┌─ Given information
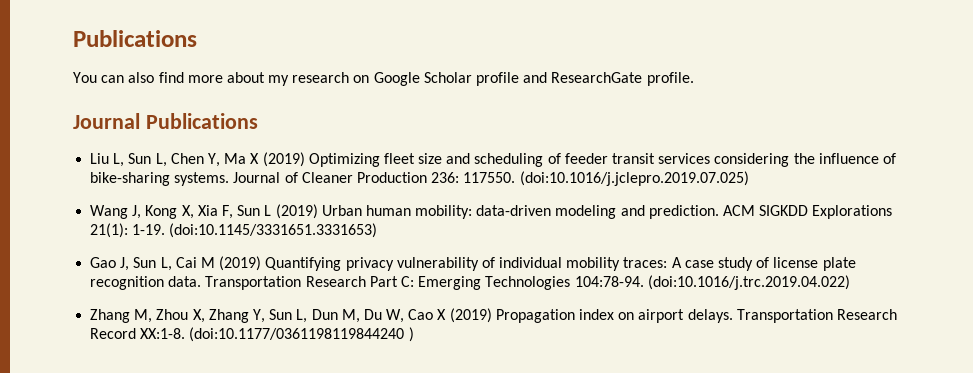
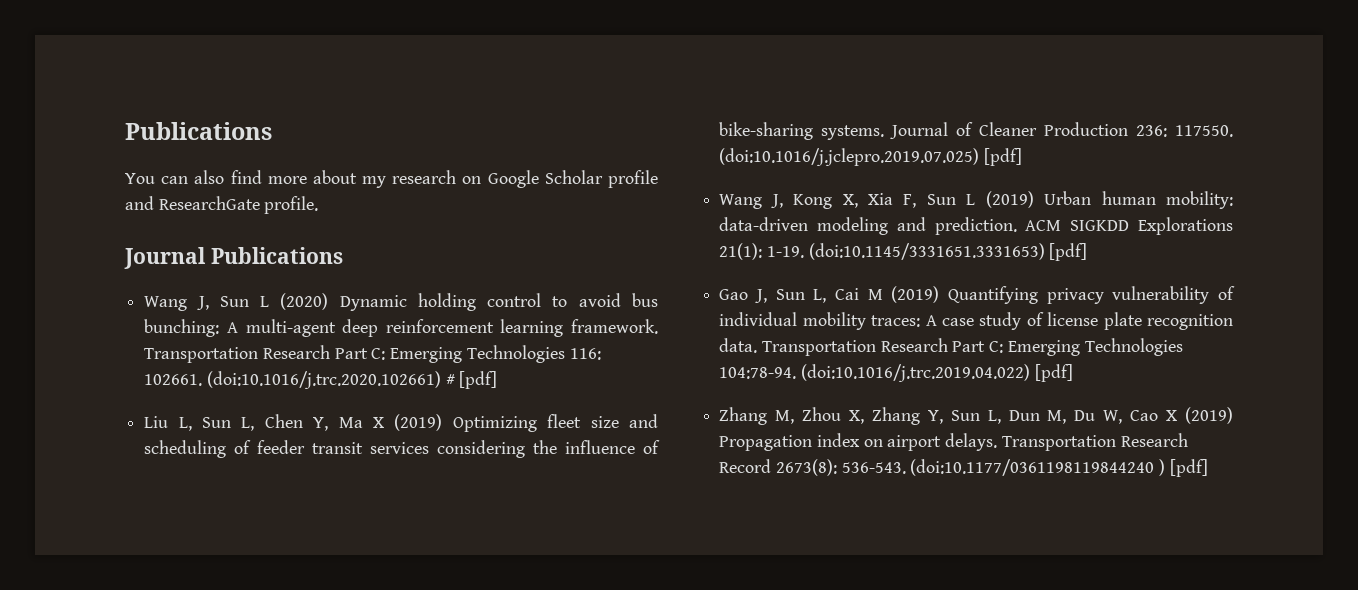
(258, 121) none -> [144,293,658,311] [144,319,658,337] [144,345,601,363] [144,371,498,389] // Wang J, Sun L (2020) Dynamic holding control to avoid bus bunching: A multi-agent deep reinforcement learning framework. Transportation Research Part C: Emerging Technologies 116: 102661. (doi:10.1016/j.trc.2020.102661) # [pdf]
(749, 178) none -> [983,148,1022,166] [pdf]
(378, 230) none -> [1049,243,1088,261] [pdf]
(850, 282) none -> [1034,364,1073,382] [pdf]
[140,328,186,339] XX:1-8. -> [775,459,906,476] 2673(8): 536-543.
(414, 334) none -> [1169,459,1208,477] [pdf]

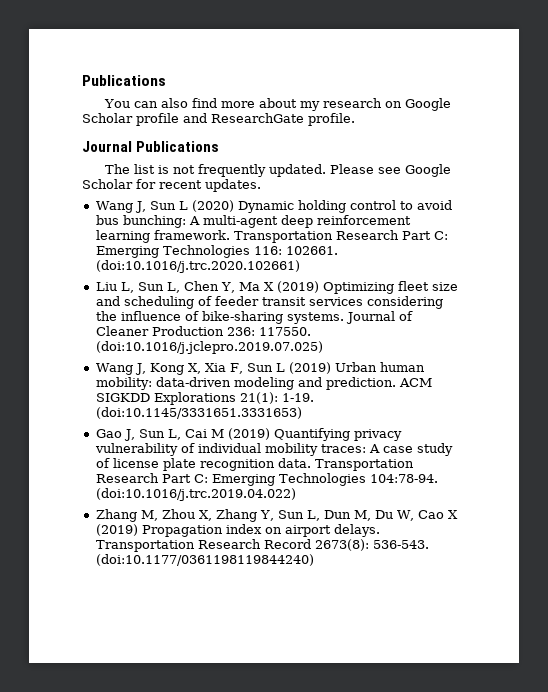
(343, 255) none -> [105,164,452,177] [82,179,261,192] // The list is not frequently updated. Please see Google Scholar for recent updates.
[445,371,498,389] # [pdf] -> (300, 266) none
[983,148,1022,166] [pdf] -> (323, 347) none
[1049,243,1088,261] [pdf] -> (302, 413) none
[1034,364,1073,382] [pdf] -> (296, 494) none
[910,459,1208,477] (doi:10.1177/0361198119844240 ) [pdf] -> [95,554,314,566] (doi:10.1177/0361198119844240)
└─
• _What is required_
For this exercise, return the data above exactly and leave every picture out.

• _Output_
(258, 121) none -> [144,293,658,311] [144,319,658,337] [144,345,601,363] [144,371,498,389] // Wang J, Sun L (2020) Dynamic holding control to avoid bus bunching: A multi-agent deep reinforcement learning framework. Transportation Research Part C: Emerging Technologies 116: 102661. (doi:10.1016/j.trc.2020.102661) # [pdf]
(749, 178) none -> [983,148,1022,166] [pdf]
(378, 230) none -> [1049,243,1088,261] [pdf]
(850, 282) none -> [1034,364,1073,382] [pdf]
[140,328,186,339] XX:1-8. -> [775,459,906,476] 2673(8): 536-543.
(414, 334) none -> [1169,459,1208,477] [pdf]

(343, 255) none -> [105,164,452,177] [82,179,261,192] // The list is not frequently updated. Please see Google Scholar for recent updates.
[445,371,498,389] # [pdf] -> (300, 266) none
[983,148,1022,166] [pdf] -> (323, 347) none
[1049,243,1088,261] [pdf] -> (302, 413) none
[1034,364,1073,382] [pdf] -> (296, 494) none
[910,459,1208,477] (doi:10.1177/0361198119844240 ) [pdf] -> [95,554,314,566] (doi:10.1177/0361198119844240)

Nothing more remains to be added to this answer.